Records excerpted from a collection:
⁂

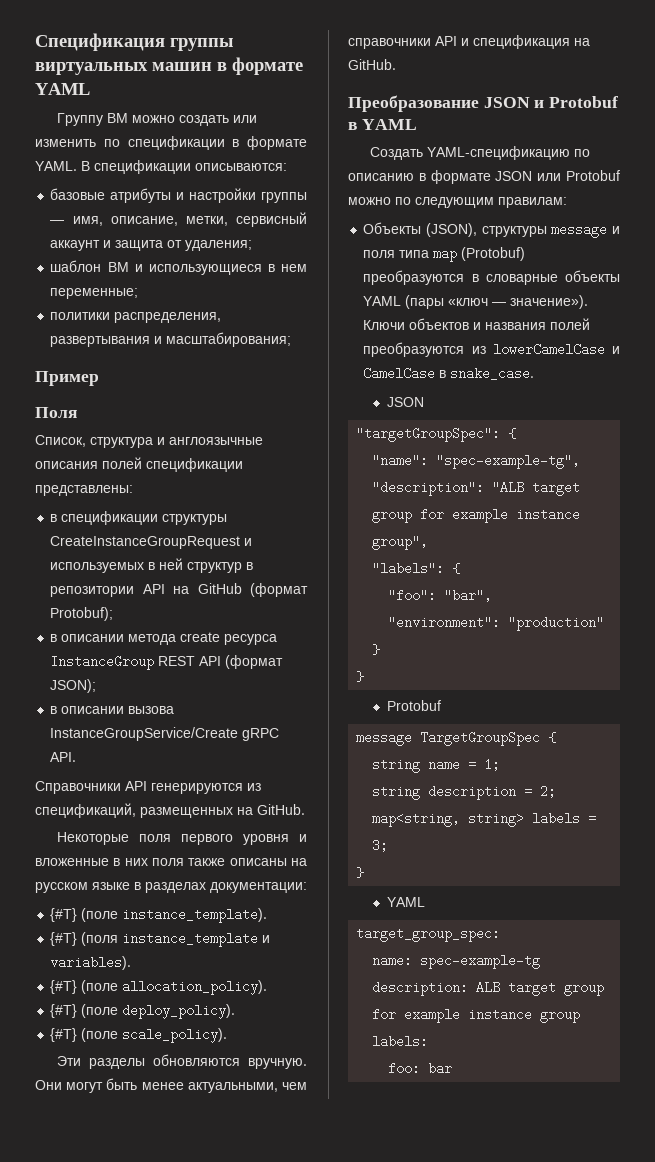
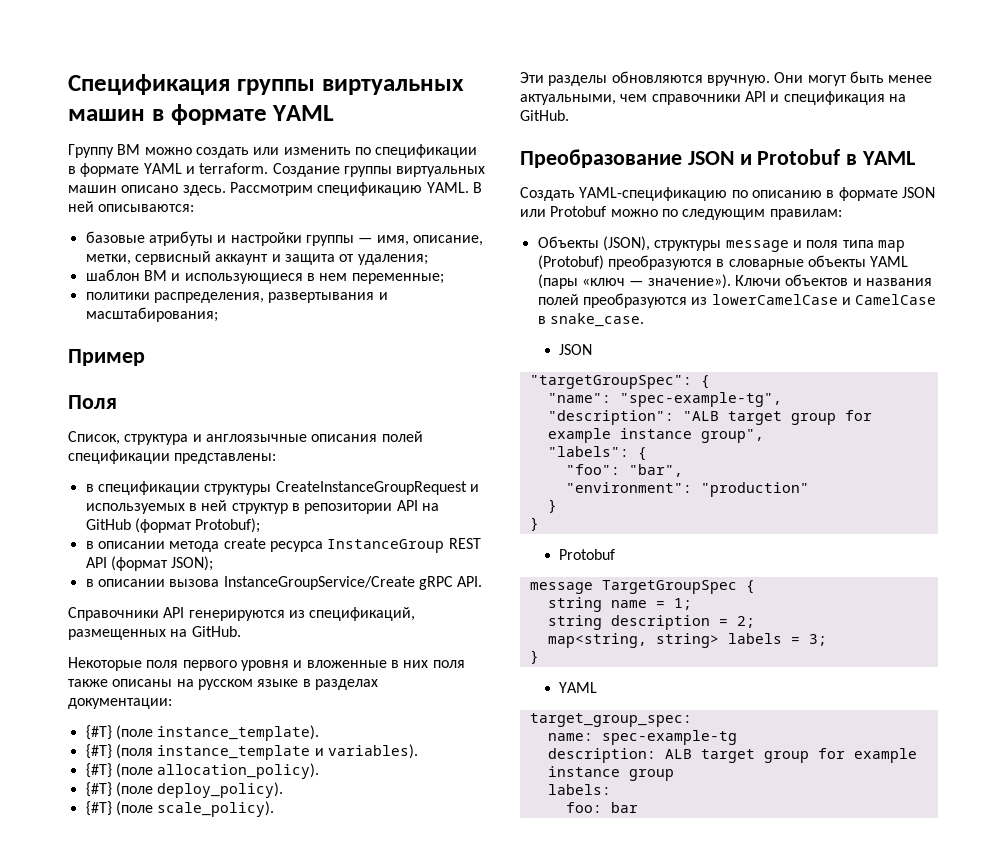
- Группу ВМ можно создать или изменить по спецификации в формате YAML.
+ Группу ВМ можно создать или изменить по спецификации в формате YAML и terraform. Создание группы виртуальных машин описано здесь. Рассмотрим спецификацию YAML.
- В спецификации описываются:
+ В ней описываются:

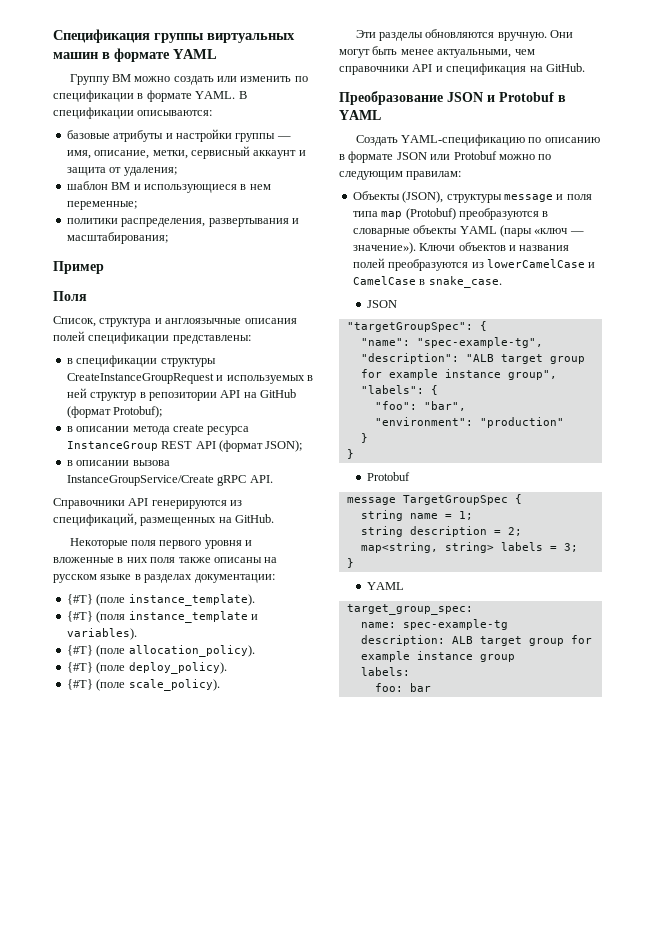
- Группу ВМ можно создать или изменить по спецификации в формате YAML и terraform. Создание группы виртуальных машин описано здесь. Рассмотрим спецификацию YAML.
+ Группу ВМ можно создать или изменить по спецификации в формате YAML.
- В ней описываются:
+ В спецификации описываются:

⁂

All lines in the records that contain "виртуальных" are to be copied and returned.

**Expected answer:**
+ Группу ВМ можно создать или изменить по спецификации в формате YAML и terraform. Создание группы виртуальных машин описано здесь. Рассмотрим спецификацию YAML.
- Группу ВМ можно создать или изменить по спецификации в формате YAML и terraform. Создание группы виртуальных машин описано здесь. Рассмотрим спецификацию YAML.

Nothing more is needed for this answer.